Death isn't what people make it up to be. Everyone seems to fuss about it. What's out there? What happens to us? We all want to know what's out there. There are no definite answers to our questions, just theories piling up, drowning us. When did we start caring?

I never cared. The world around me can keep its secrets, thank you very much. When everyone I knew was asking questions, learning rules, I was busy learning how to swim upstream. Out of them. Order is fine. I just can't be tamed for too long. I always needed to break free from my constraints, the bonds holding me into a "happy" life I couldn't stand. It was a thirst for freedom, not rebellion. If you can live in order, I'm proud of you. I never could. I guess I can understand the need for answers. It's just like my need for freedom. Same thirst, different goal.

I knew I'd be escaping a settled life until I died. And when I died, I was about to escape.
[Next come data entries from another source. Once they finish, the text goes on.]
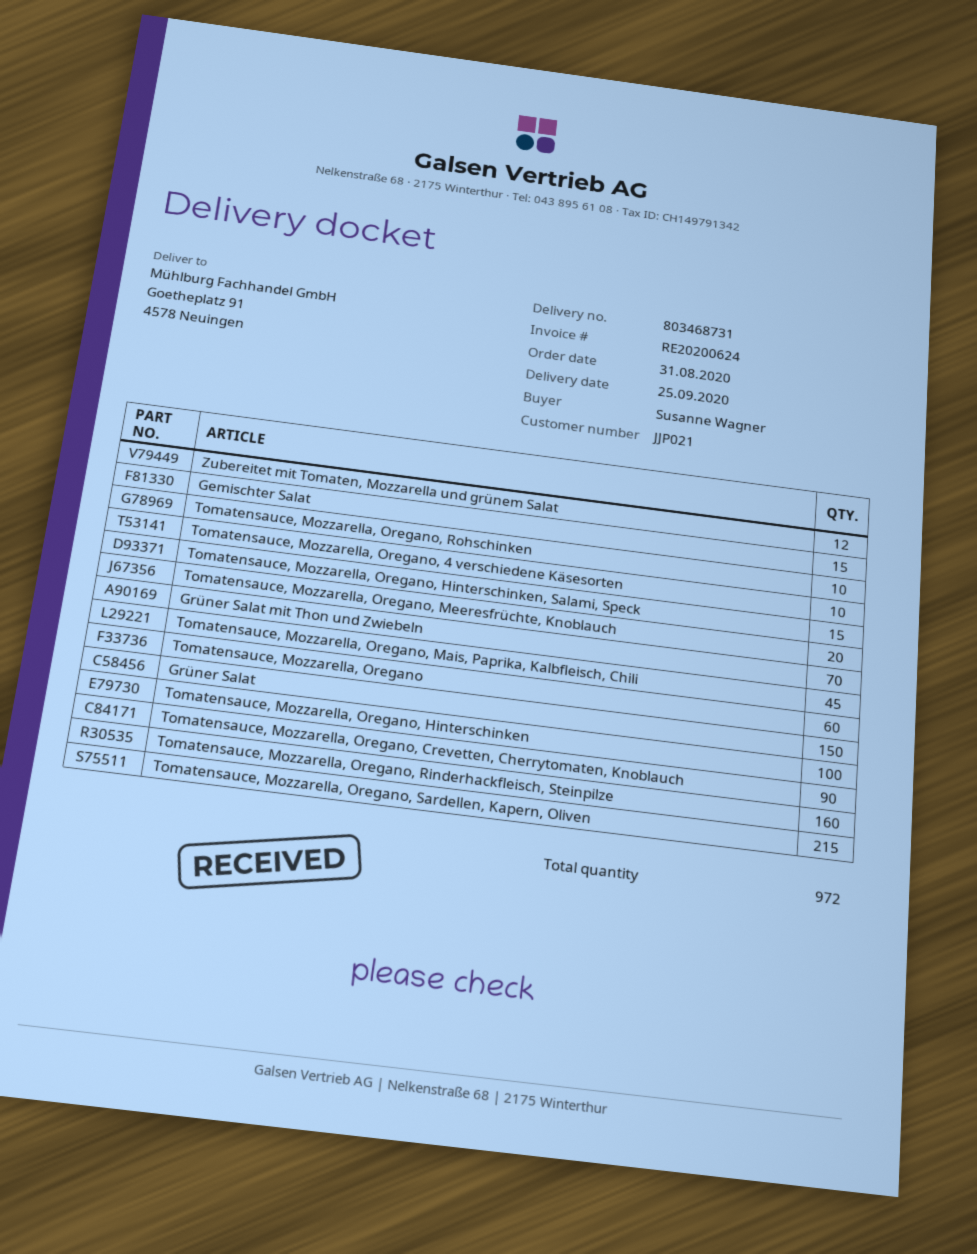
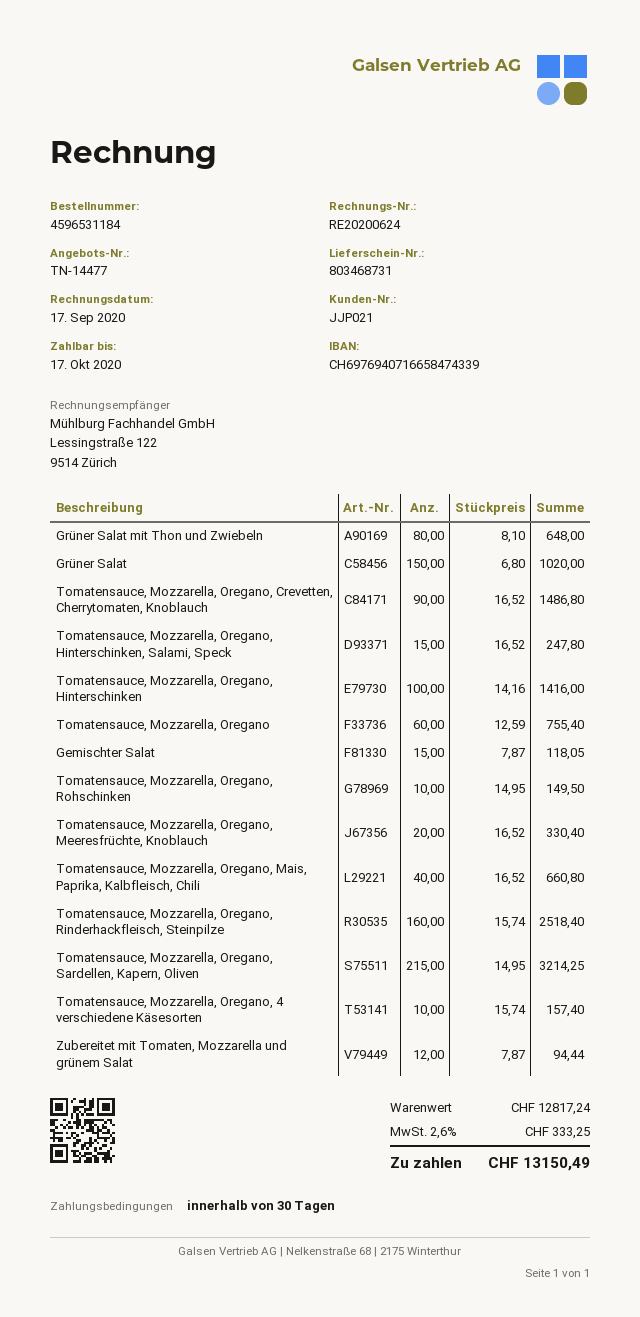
Grüner Salat mit Thon und Zwiebeln: 70 -> 80
Tomatensauce, Mozzarella, Oregano, Mais, Paprika, Kalbfleisch, Chili: 45 -> 40

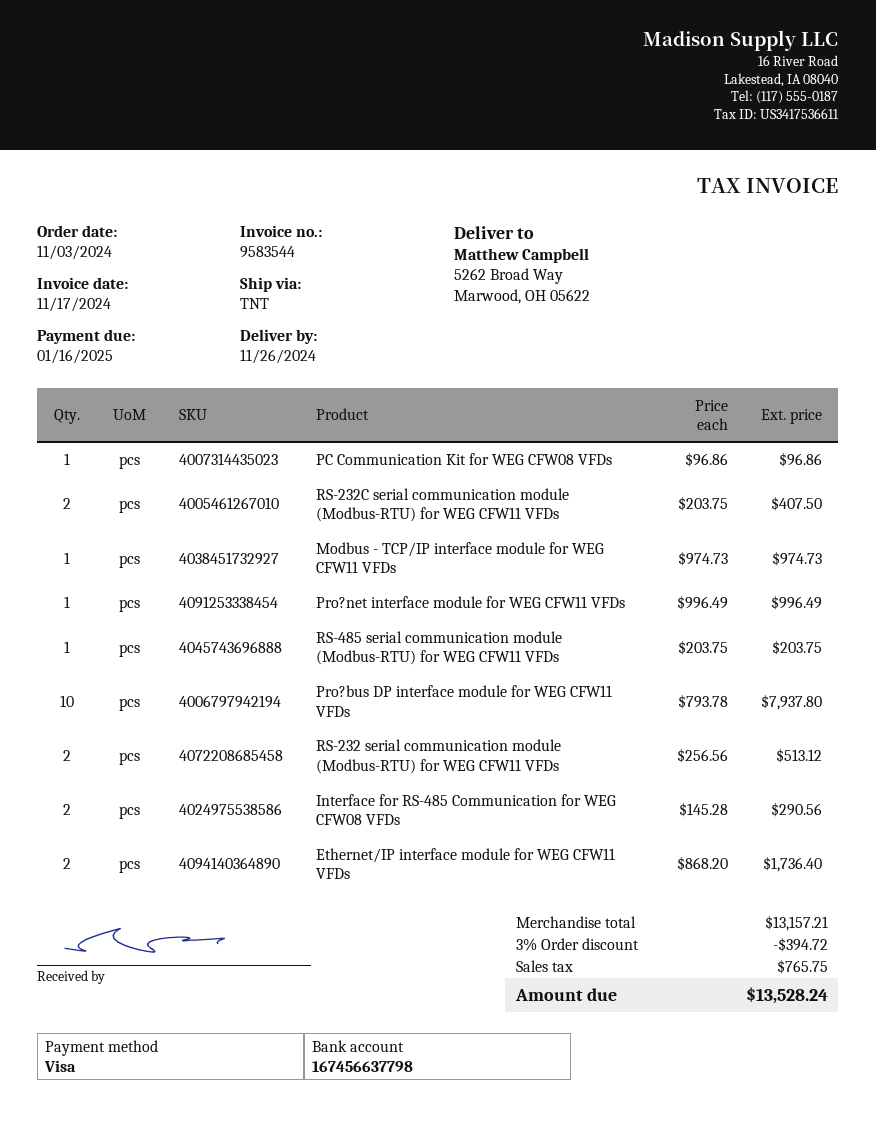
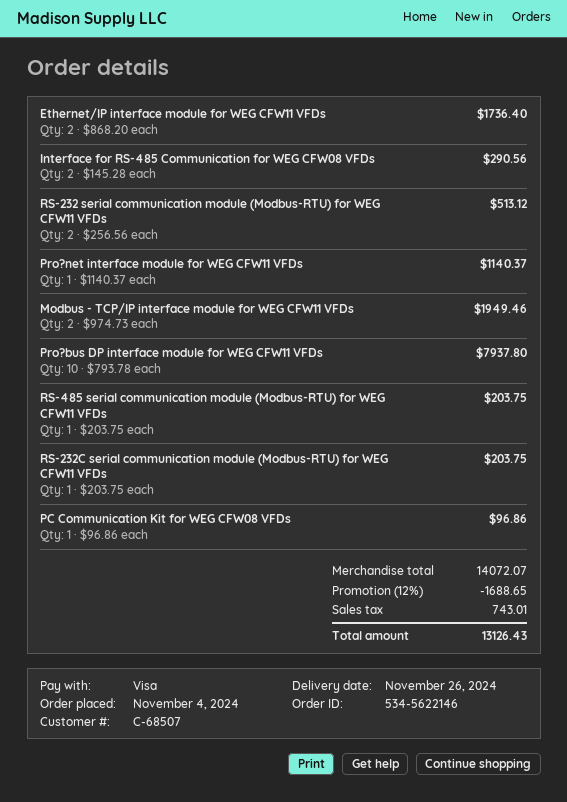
order date: 2024-11-03 -> 2024-11-04
RS-232C serial communication module (Modbus-RTU) for WEG CFW11 VFDs: 2 x 203.75 = 407.50 -> 1 x 203.75 = 203.75
Modbus - TCP/IP interface module for WEG CFW11 VFDs: 1 x 974.73 = 974.73 -> 2 x 974.73 = 1949.46
Pro?net interface module for WEG CFW11 VFDs: 1 x 996.49 = 996.49 -> 1 x 1140.37 = 1140.37
subtotal: 13157.21 -> 14072.07
discount: 3% = 394.72 -> 12% = 1688.65
tax: 765.75 -> 743.01
total: 13528.24 -> 13126.43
Almost.

It was dark that night. I was always looking for a way out of the barricade. The barricade surrounded our city, protecting us from whatever's outside. Apparently, according to the officials, we would've all died if it was not for the cement wall staring at us prisoners. That's how I saw it. We were stuck in here, without knowledge of anything outside. A city of 2 million people wasn't big enough for me. I needed the whole world. I was a captive beast in a world of organization. There could be other humans out there, for all I knew. What a mistake it was to assume that.

On the night I died, I was checking the perimeter of the barricade for what seemed like the millionth time since I first decided to escape. It killed me to be here. I searched and searched along the edge of the line this time, near the poor section of the city. It was there where I found the hole. I had my flashlight with me, shining against the dull gray of the wall. I was running, something I loved to do. But this was all buisness. Just before the barricade looped closer to the north of town, into better neighborhoods, I spotted a hole. This puzzled me. Of all the years I have run this route, I have never seen any deformities or mistakes in the wall. Just smooth unforgiving gray, blocking me from my goal. It was a gap in the blockade, surrounded with blue cracks fraying from the center of the anomaly. I touched it. My first mistake. The edges expanded, pulling the cracks away to reveal a blue panel. This was new to me. In my whole life, I'd never really believed I'd actually find an exit.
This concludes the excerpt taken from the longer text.